* THE TASK: Retype the records below exactly as given, but only from the first line through the line with "discount: none -> 345.43", and without the pictures.
SUPPLIED DATA section start
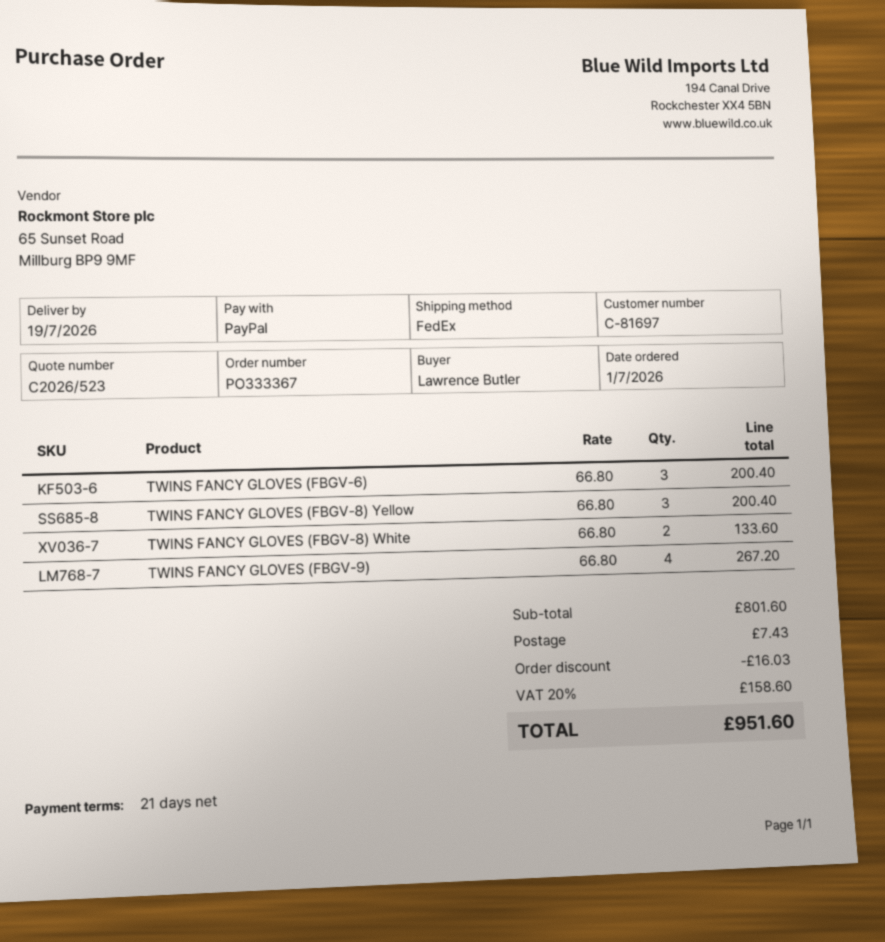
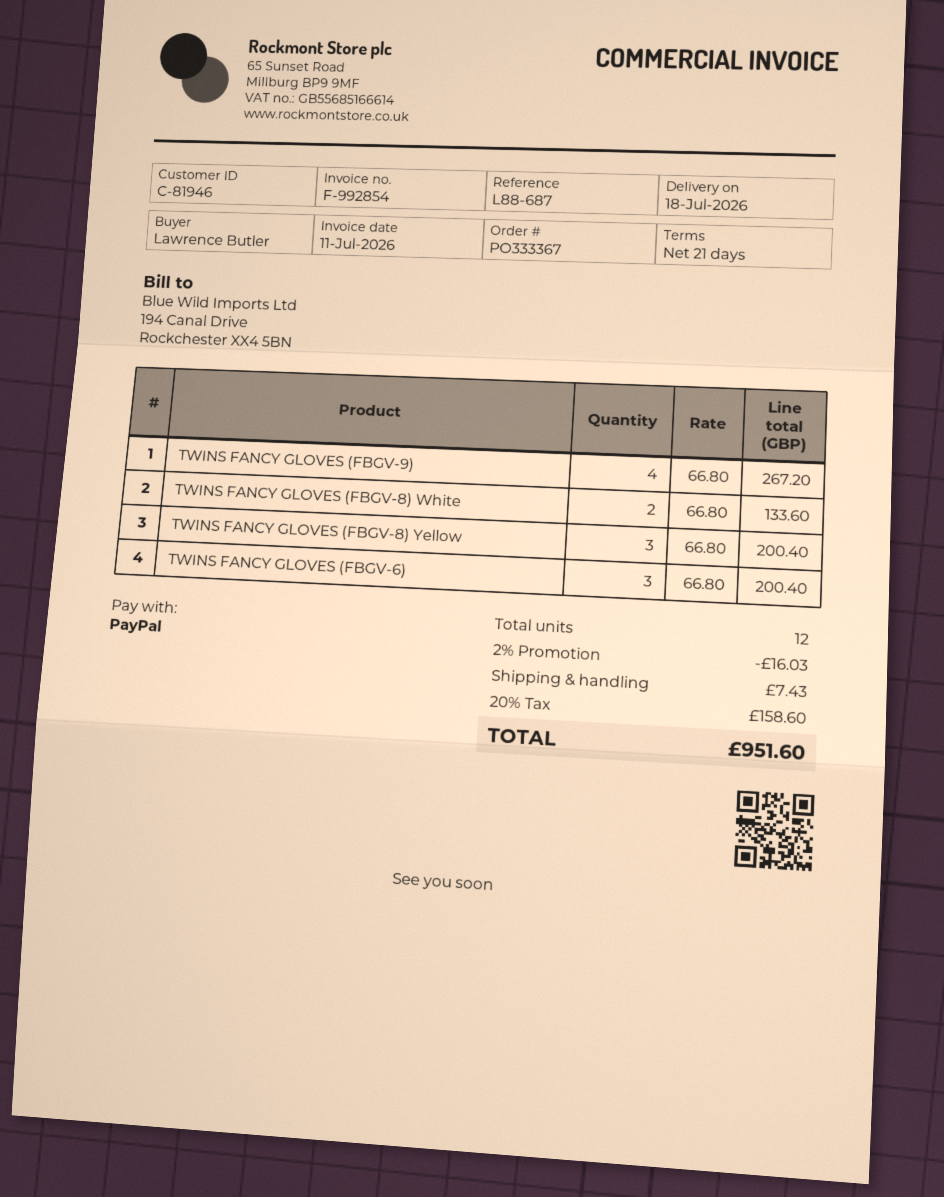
delivery date: 2026-07-19 -> 2026-07-18
customer number: C-81697 -> C-81946

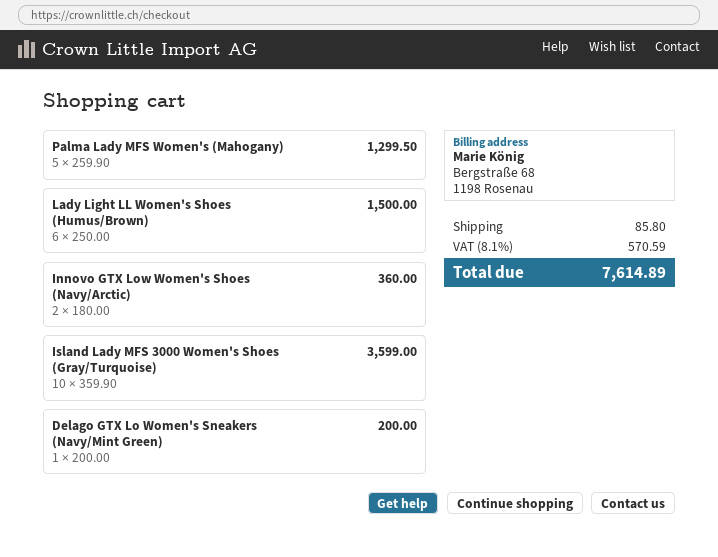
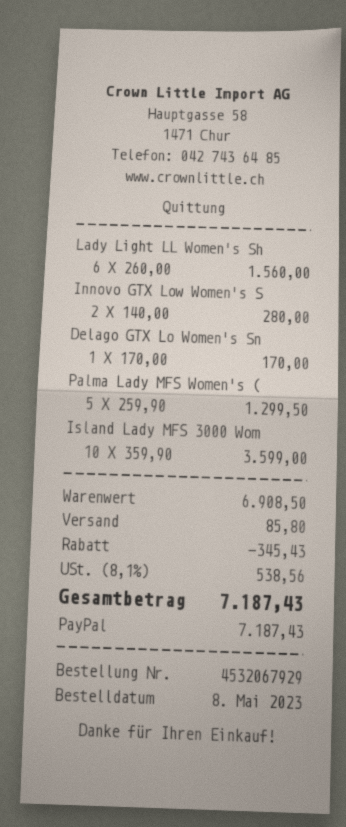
Lady Light LL Women's Shoes (Humus/Brown): 6 x 250.00 = 1500.00 -> 6 x 260.00 = 1560.00
Innovo GTX Low Women's Shoes (Navy/Arctic): 2 x 180.00 = 360.00 -> 2 x 140.00 = 280.00
Delago GTX Lo Women's Sneakers (Navy/Mint Green): 1 x 200.00 = 200.00 -> 1 x 170.00 = 170.00
discount: none -> 345.43
tax: 8.1% = 570.59 -> 8.1% = 538.56
total: 7614.89 -> 7187.43

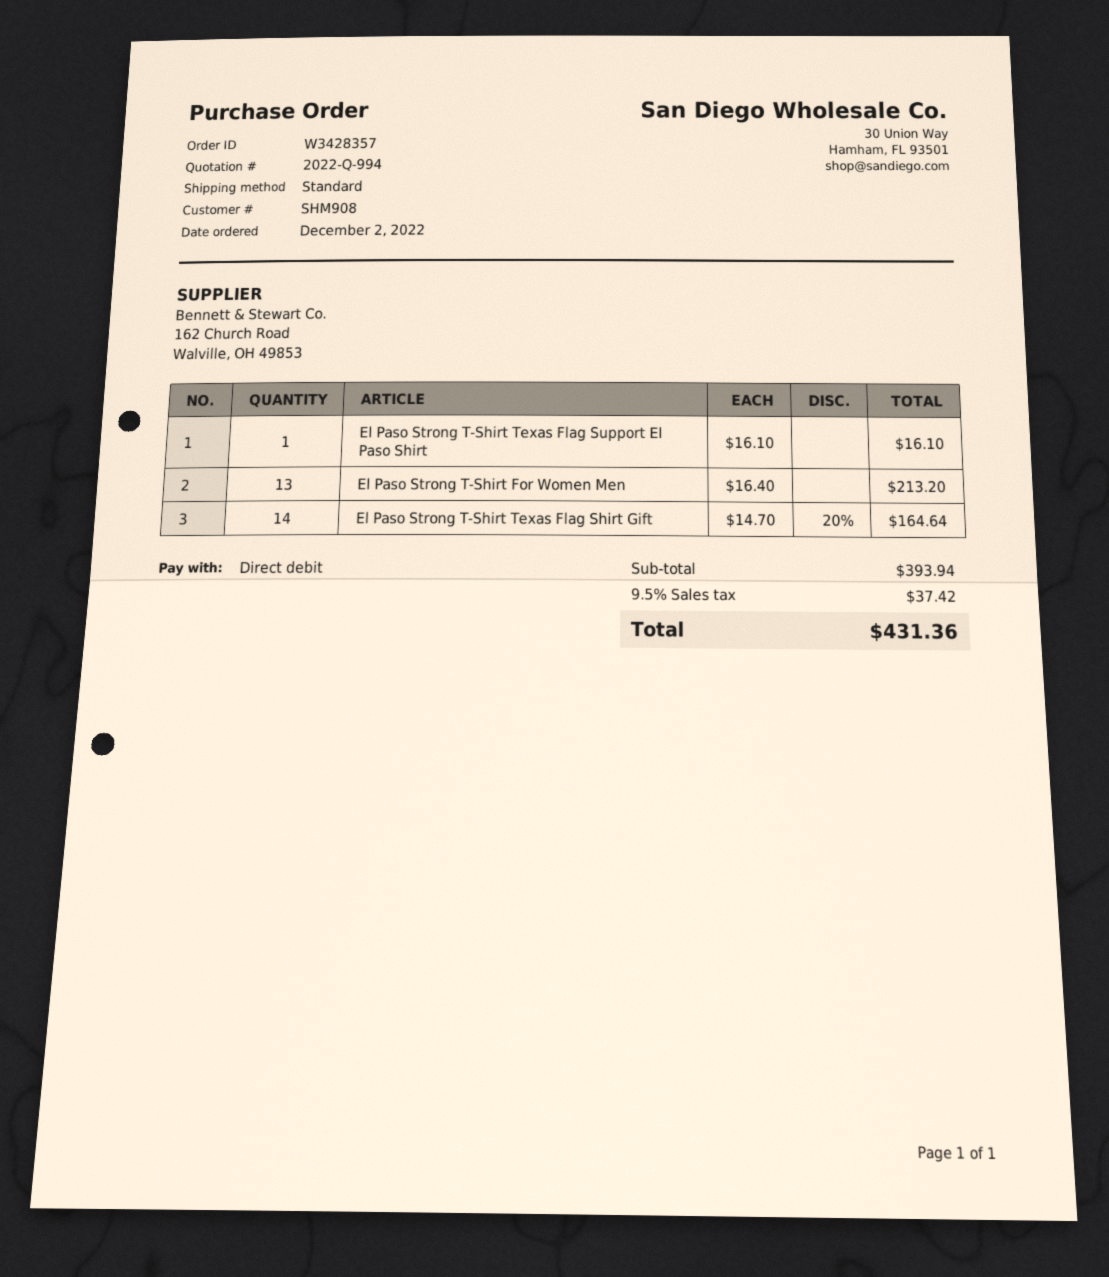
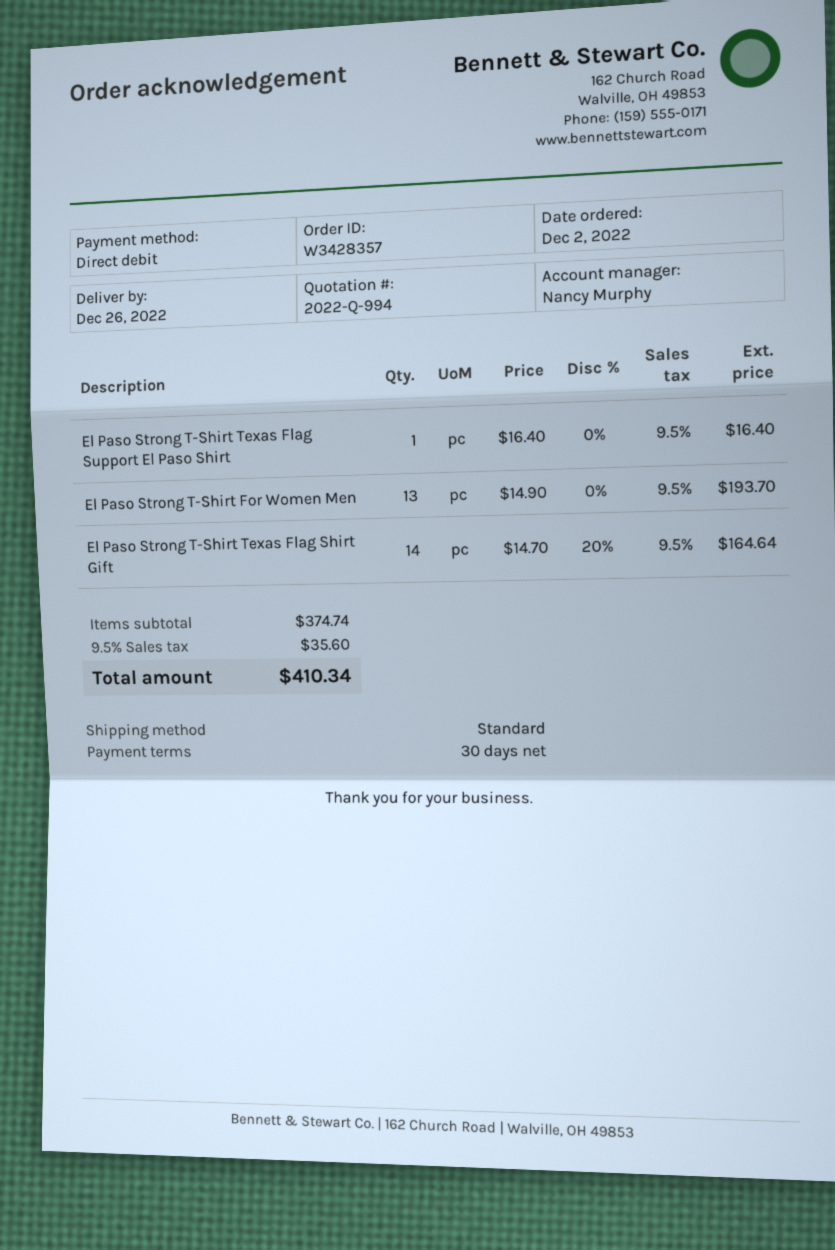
El Paso Strong T-Shirt Texas Flag Support El Paso Shirt: 1 x 16.10 = 16.10 -> 1 x 16.40 = 16.40
El Paso Strong T-Shirt For Women Men: 13 x 16.40 = 213.20 -> 13 x 14.90 = 193.70
subtotal: 393.94 -> 374.74
tax: 9.5% = 37.42 -> 9.5% = 35.60
total: 431.36 -> 410.34

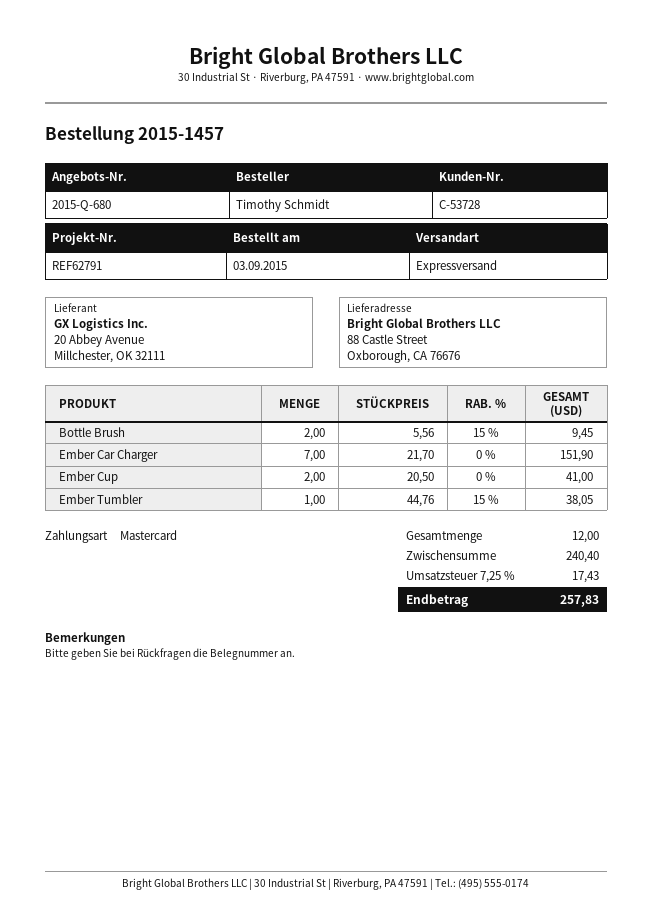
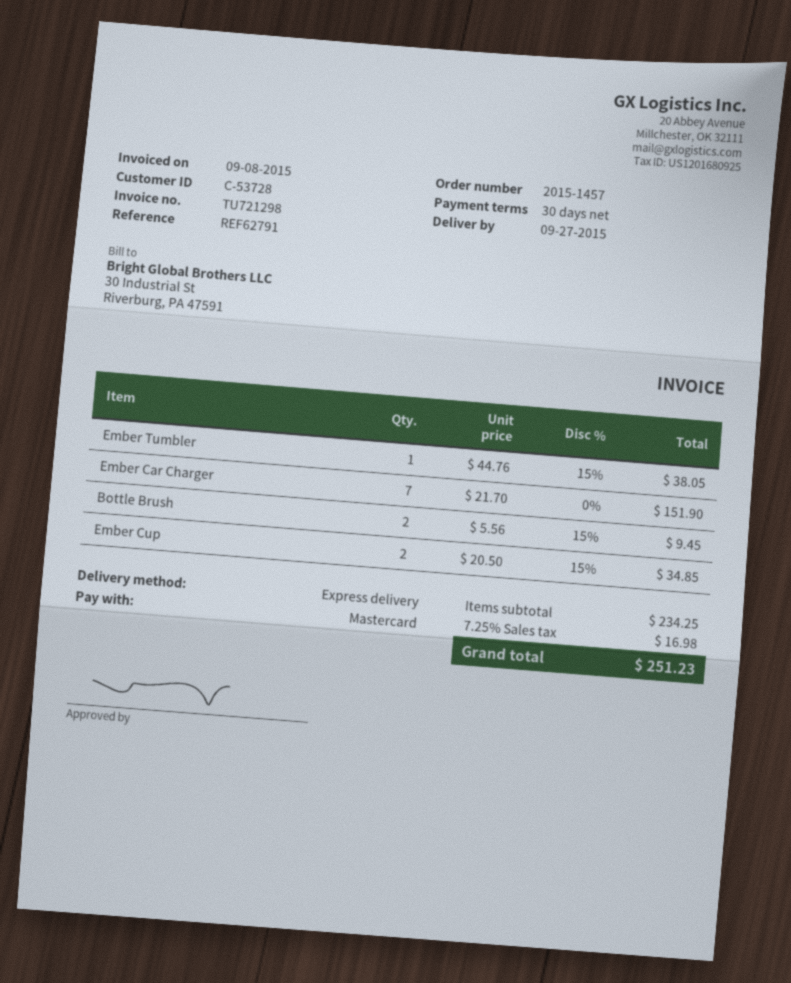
Ember Cup: 2 x 20.50 = 41.00 -> 2 x 20.50 - 15% = 34.85
subtotal: 240.40 -> 234.25
tax: 7.25% = 17.43 -> 7.25% = 16.98
total: 257.83 -> 251.23

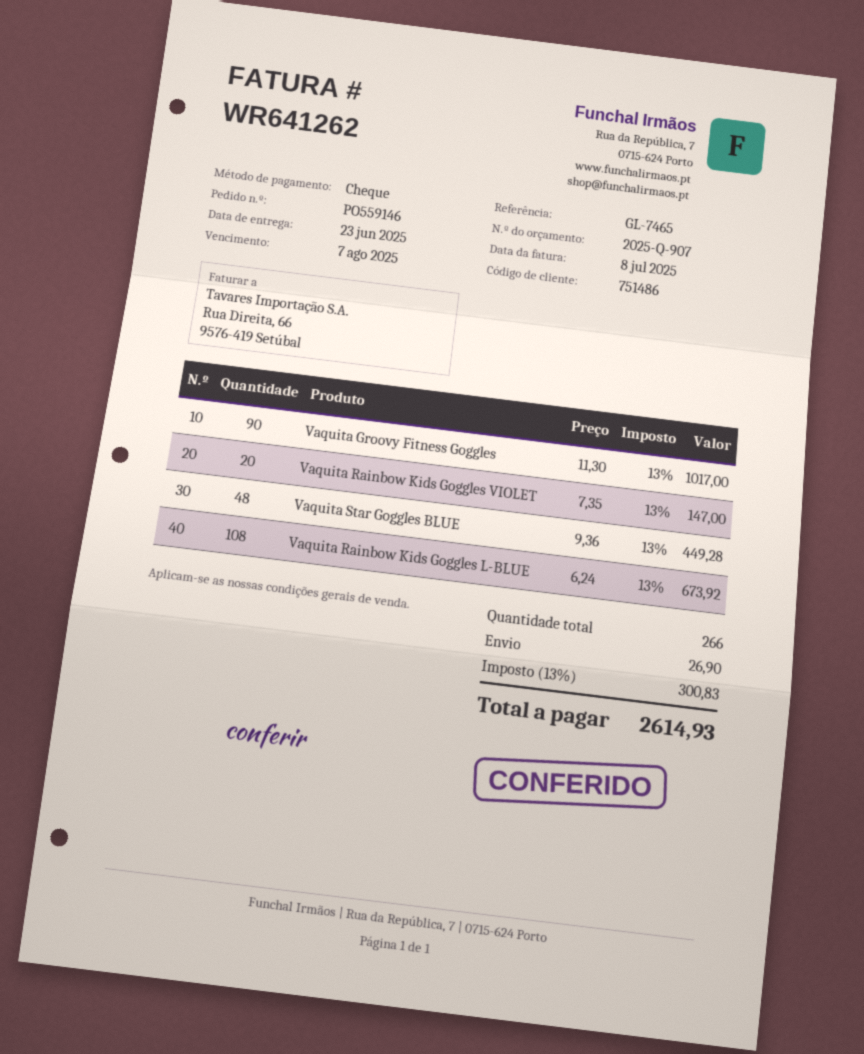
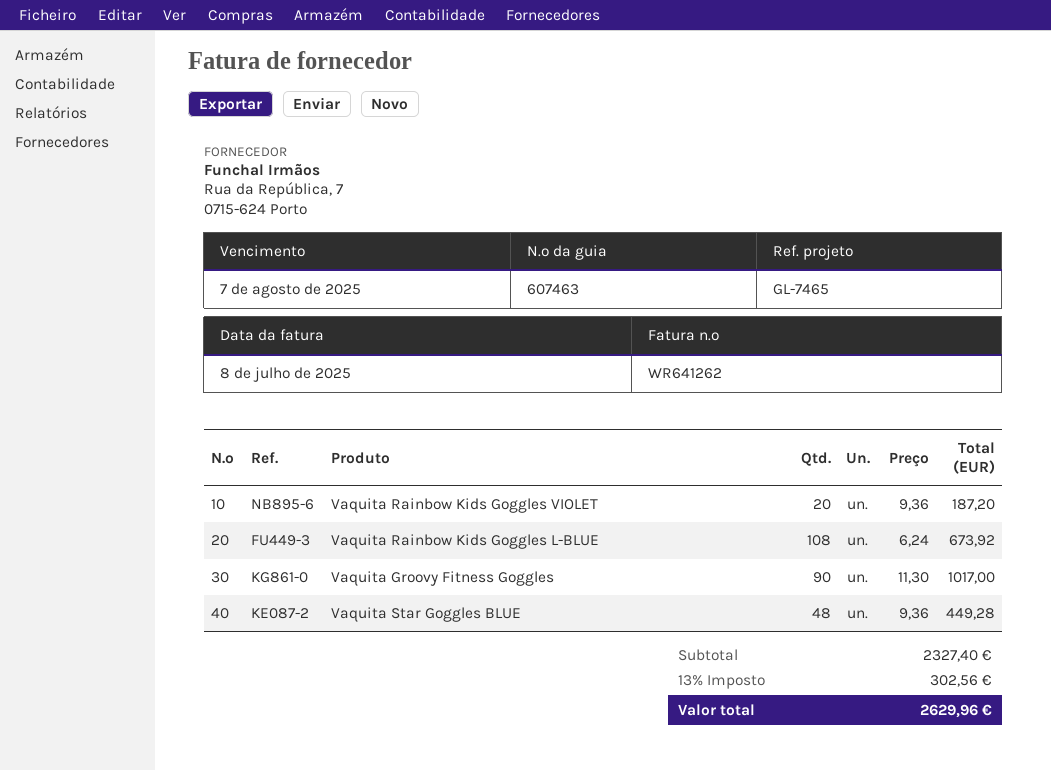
Vaquita Rainbow Kids Goggles VIOLET: 20 x 7.35 = 147.00 -> 20 x 9.36 = 187.20
shipping: 26.90 -> none
tax: 13% = 300.83 -> 13% = 302.56
total: 2614.93 -> 2629.96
SUPPLIED DATA section end
* EXERCISE SOLUTION:
delivery date: 2026-07-19 -> 2026-07-18
customer number: C-81697 -> C-81946

Lady Light LL Women's Shoes (Humus/Brown): 6 x 250.00 = 1500.00 -> 6 x 260.00 = 1560.00
Innovo GTX Low Women's Shoes (Navy/Arctic): 2 x 180.00 = 360.00 -> 2 x 140.00 = 280.00
Delago GTX Lo Women's Sneakers (Navy/Mint Green): 1 x 200.00 = 200.00 -> 1 x 170.00 = 170.00
discount: none -> 345.43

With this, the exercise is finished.